Output, exactly and with no pictures, the line that contains "margin-left: 32px ->" and every line that comes after it in the data below, the last one included.

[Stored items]
┌──
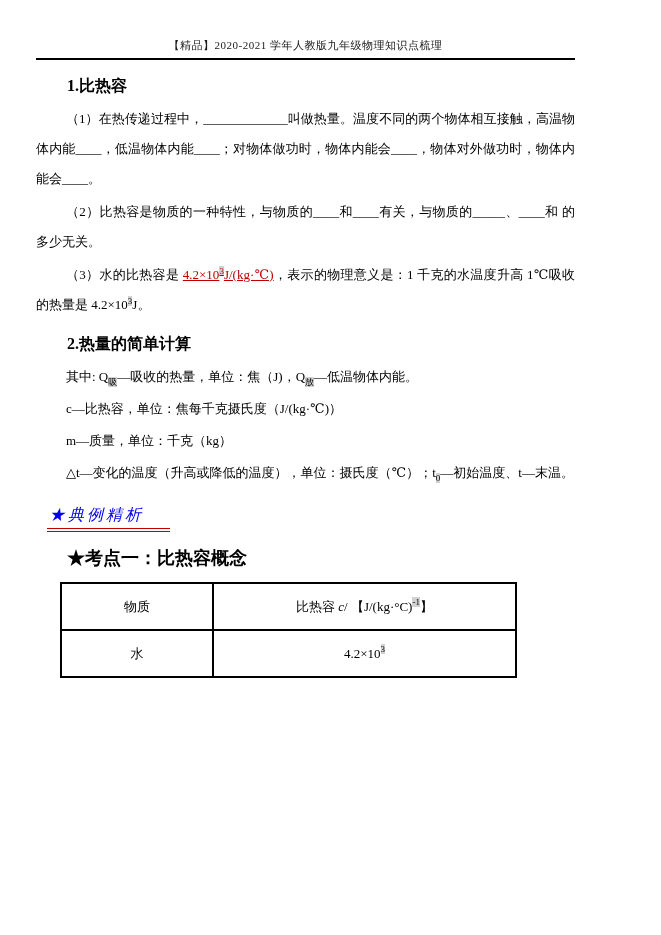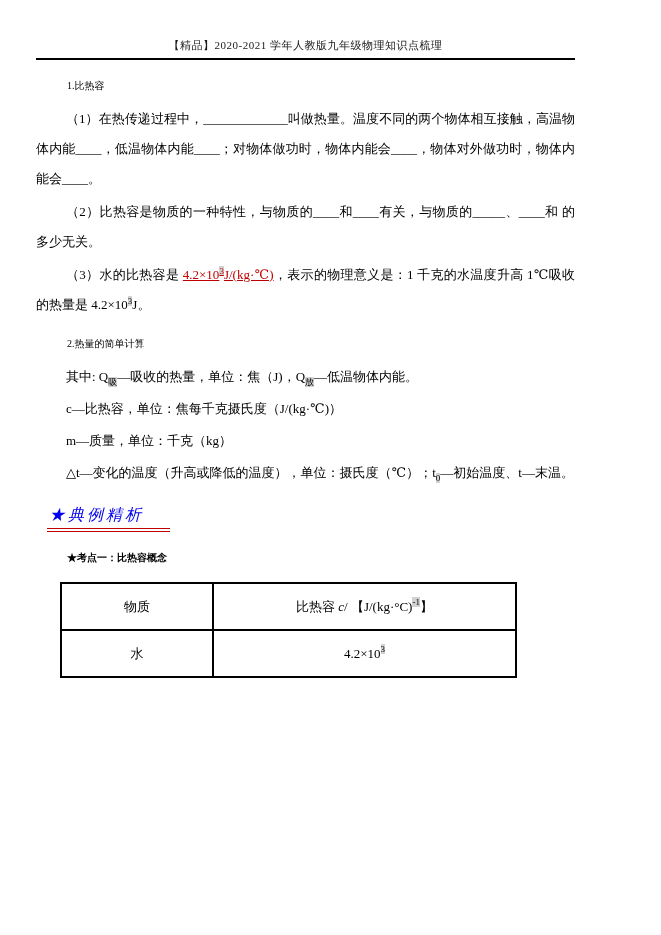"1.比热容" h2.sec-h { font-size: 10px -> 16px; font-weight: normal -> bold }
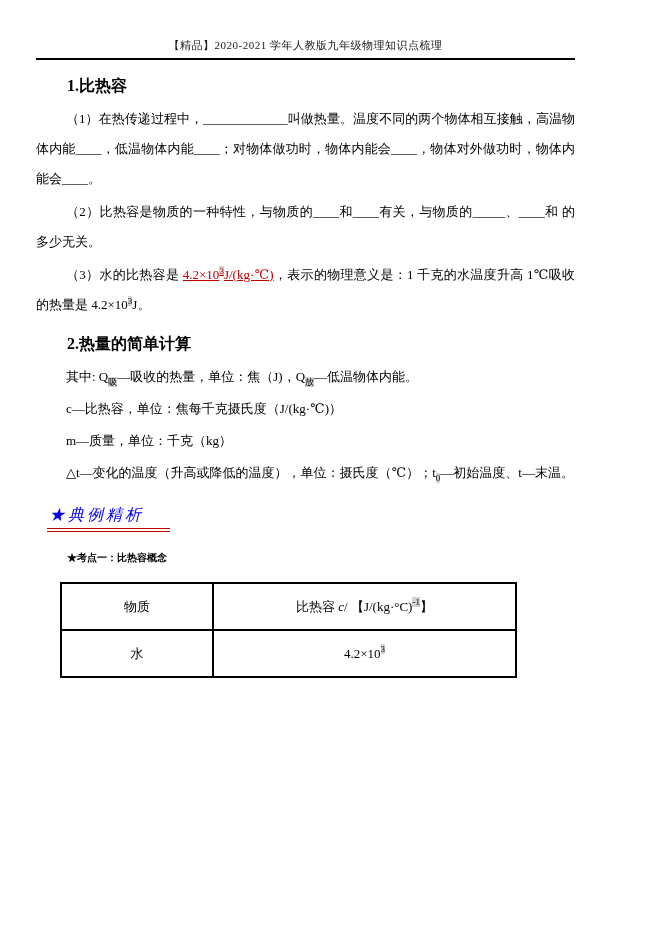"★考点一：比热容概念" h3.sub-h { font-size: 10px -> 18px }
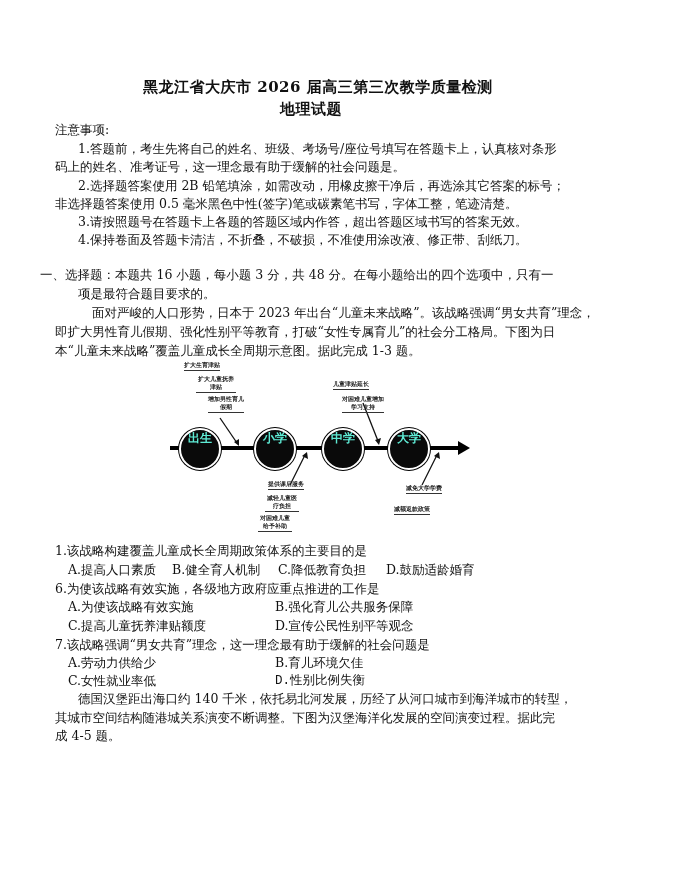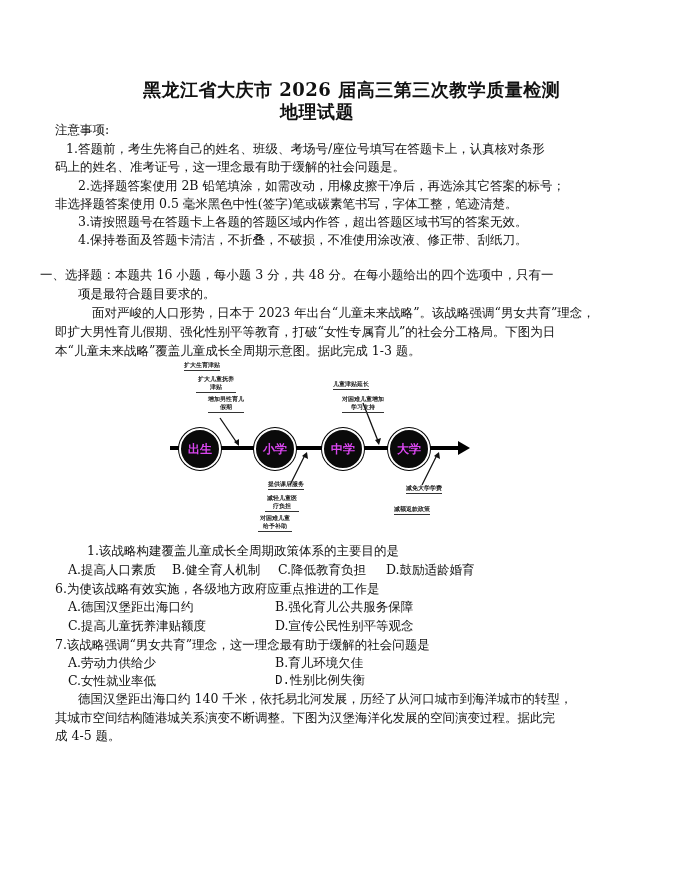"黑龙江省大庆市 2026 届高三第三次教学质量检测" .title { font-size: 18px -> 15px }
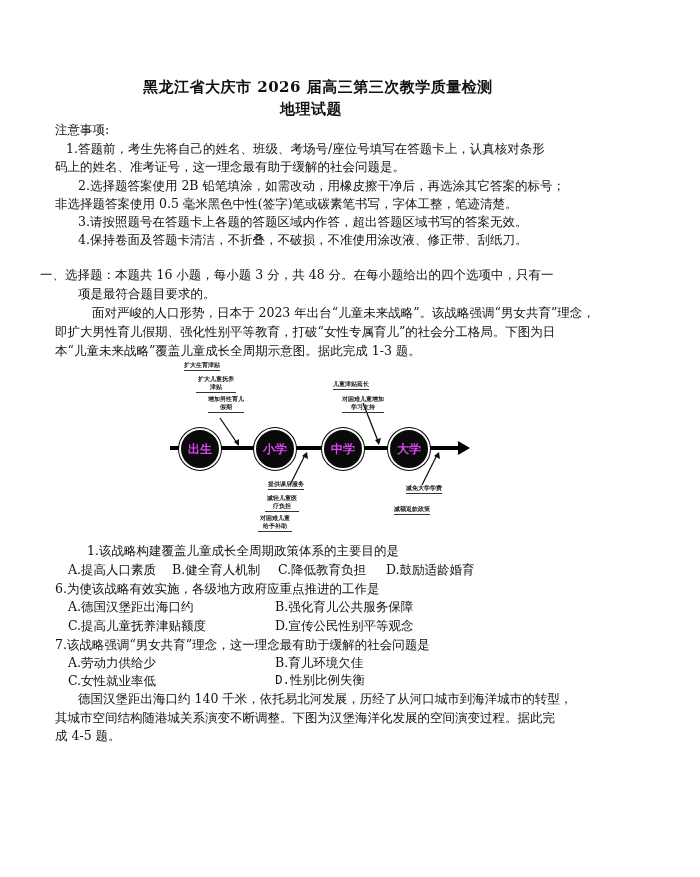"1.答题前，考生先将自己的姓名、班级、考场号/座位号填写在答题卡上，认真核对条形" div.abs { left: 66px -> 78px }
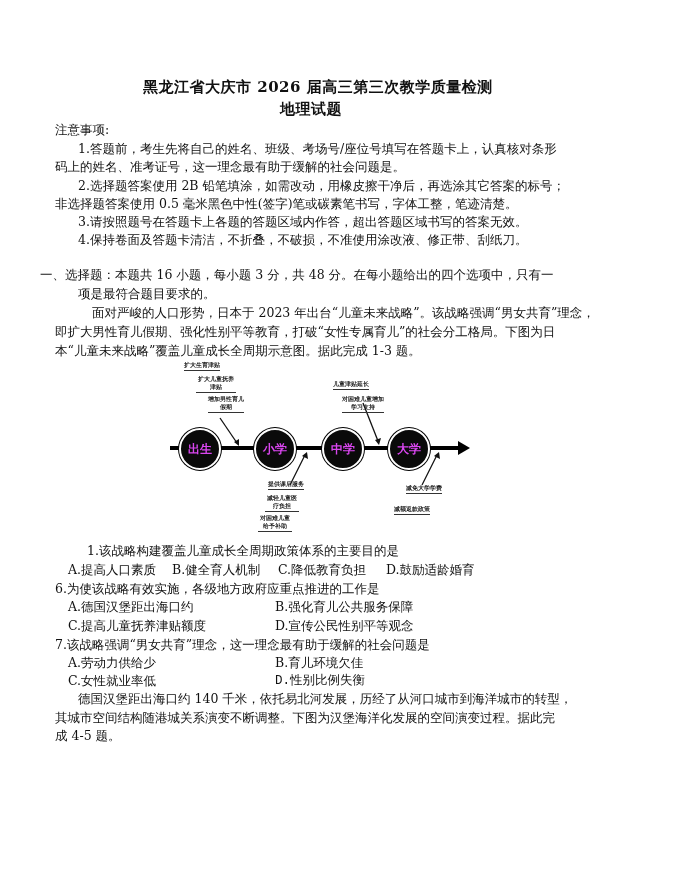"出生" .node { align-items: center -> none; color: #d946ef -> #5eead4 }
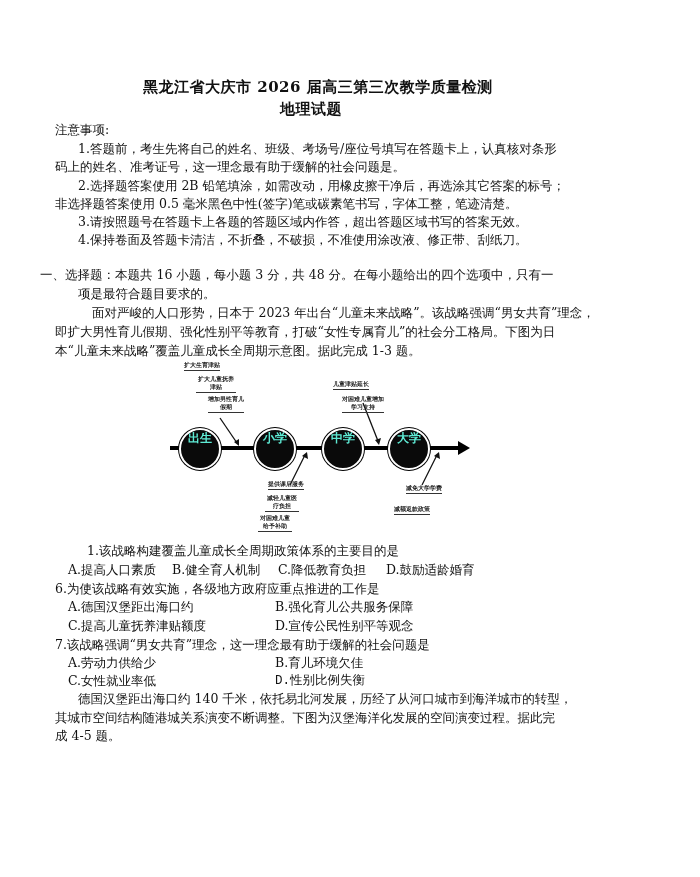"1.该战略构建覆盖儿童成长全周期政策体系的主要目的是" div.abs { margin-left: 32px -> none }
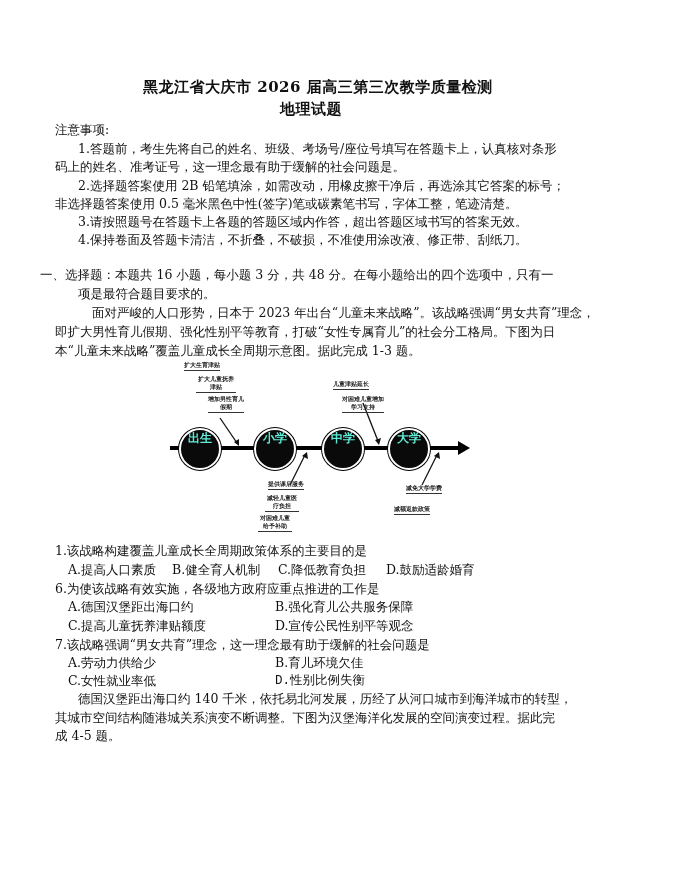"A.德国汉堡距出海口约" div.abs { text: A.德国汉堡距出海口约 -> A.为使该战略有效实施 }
└──
▸ **Solution to the exercise**
"1.该战略构建覆盖儿童成长全周期政策体系的主要目的是" div.abs { margin-left: 32px -> none }
"A.德国汉堡距出海口约" div.abs { text: A.德国汉堡距出海口约 -> A.为使该战略有效实施 }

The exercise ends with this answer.